- Opening Delimiter -

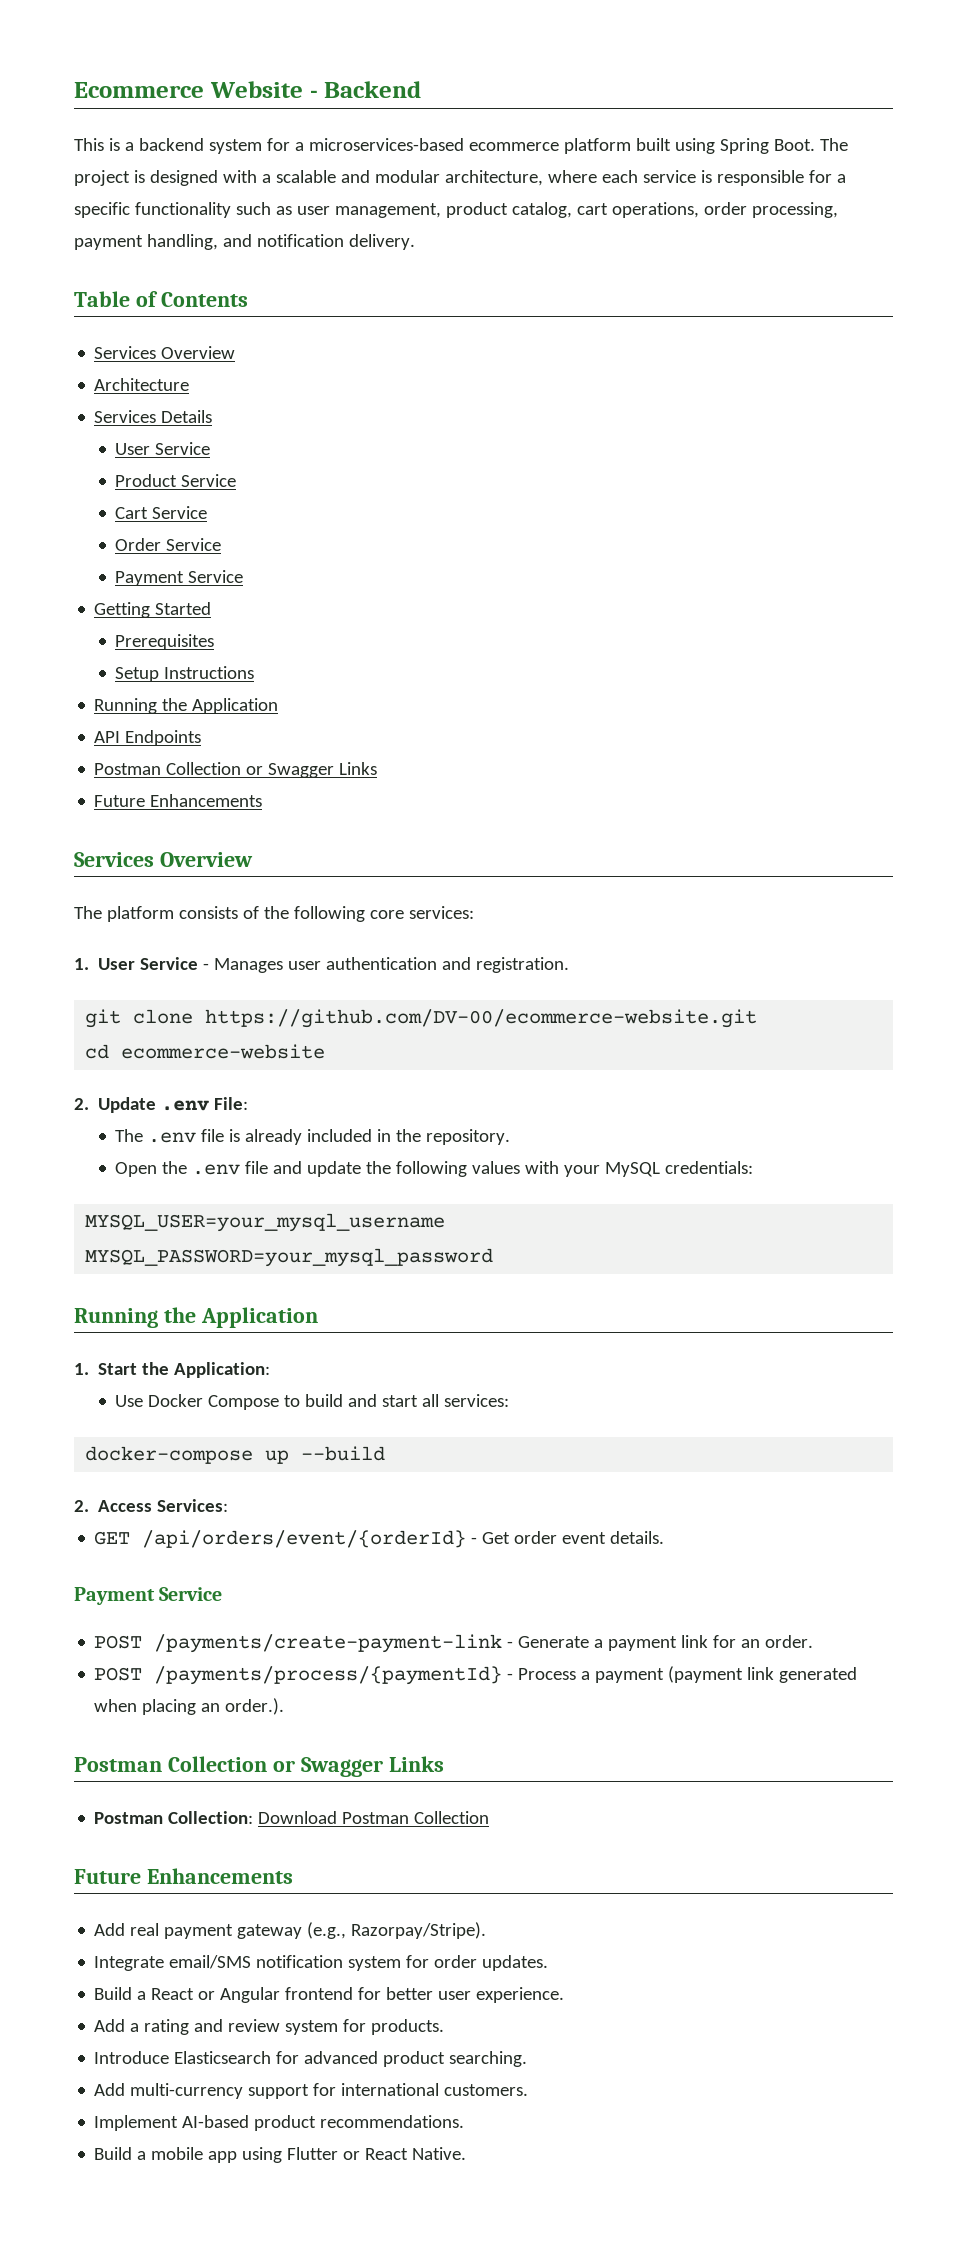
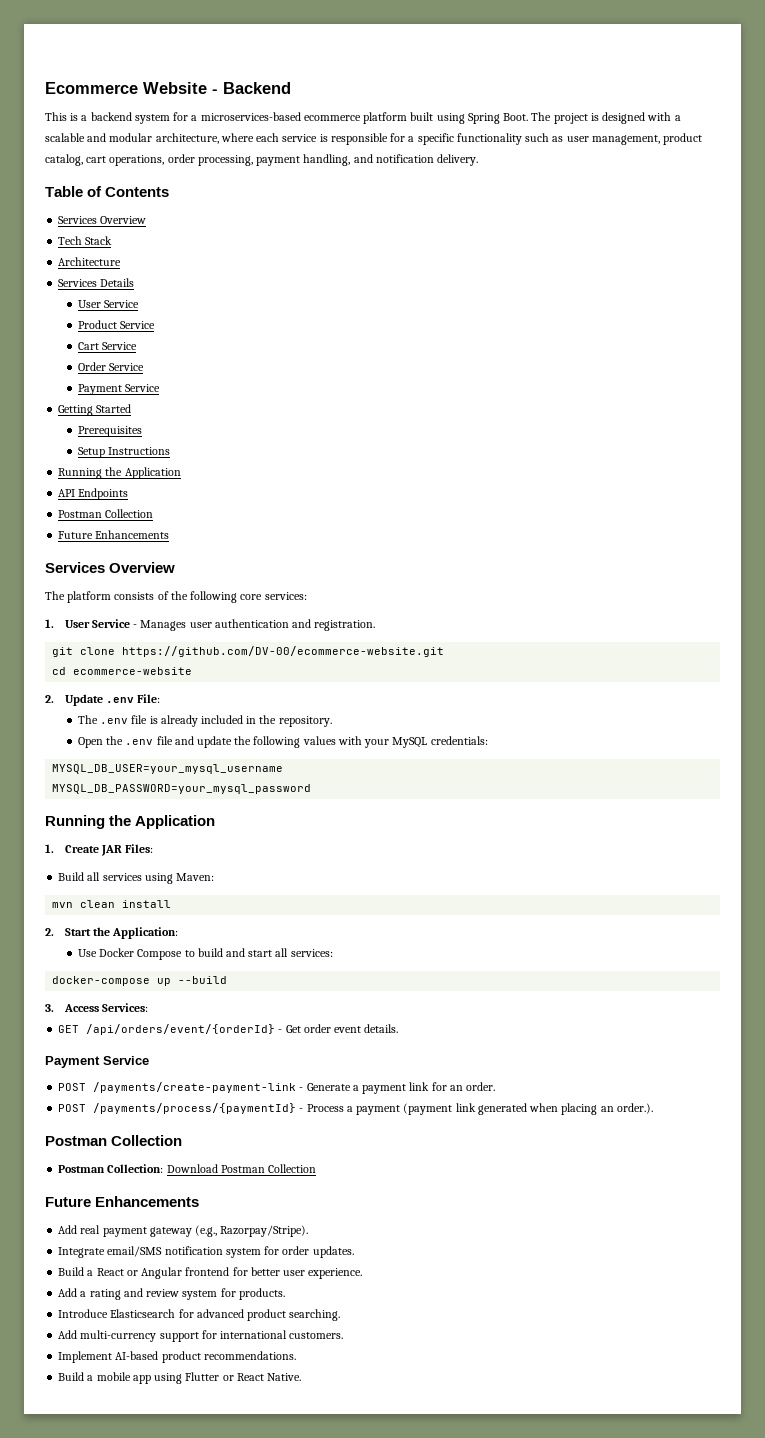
+ Tech Stack
  API Endpoints
- Postman Collection or Swagger Links
+ Postman Collection
- MYSQL_USER=your_mysql_username
- MYSQL_PASSWORD=your_mysql_password
+ MYSQL_DB_USER=your_mysql_username
+ MYSQL_DB_PASSWORD=your_mysql_password
- 1. Start the Application:
+ 1. Create JAR Files:
+ Build all services using Maven:
+ mvn clean install
+ 2. Start the Application:
- 2. Access Services:
+ 3. Access Services:
  POST /payments/process/{paymentId} - Process a payment (payment link generated when placing an order.).
- Postman Collection or Swagger Links
+ Postman Collection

- Closing Delimiter -

Exercise description: Since only the text is needed, retype the data above exactly and omit the pictures.

Response below:
+ Tech Stack
  API Endpoints
- Postman Collection or Swagger Links
+ Postman Collection
- MYSQL_USER=your_mysql_username
- MYSQL_PASSWORD=your_mysql_password
+ MYSQL_DB_USER=your_mysql_username
+ MYSQL_DB_PASSWORD=your_mysql_password
- 1. Start the Application:
+ 1. Create JAR Files:
+ Build all services using Maven:
+ mvn clean install
+ 2. Start the Application:
- 2. Access Services:
+ 3. Access Services:
  POST /payments/process/{paymentId} - Process a payment (payment link generated when placing an order.).
- Postman Collection or Swagger Links
+ Postman Collection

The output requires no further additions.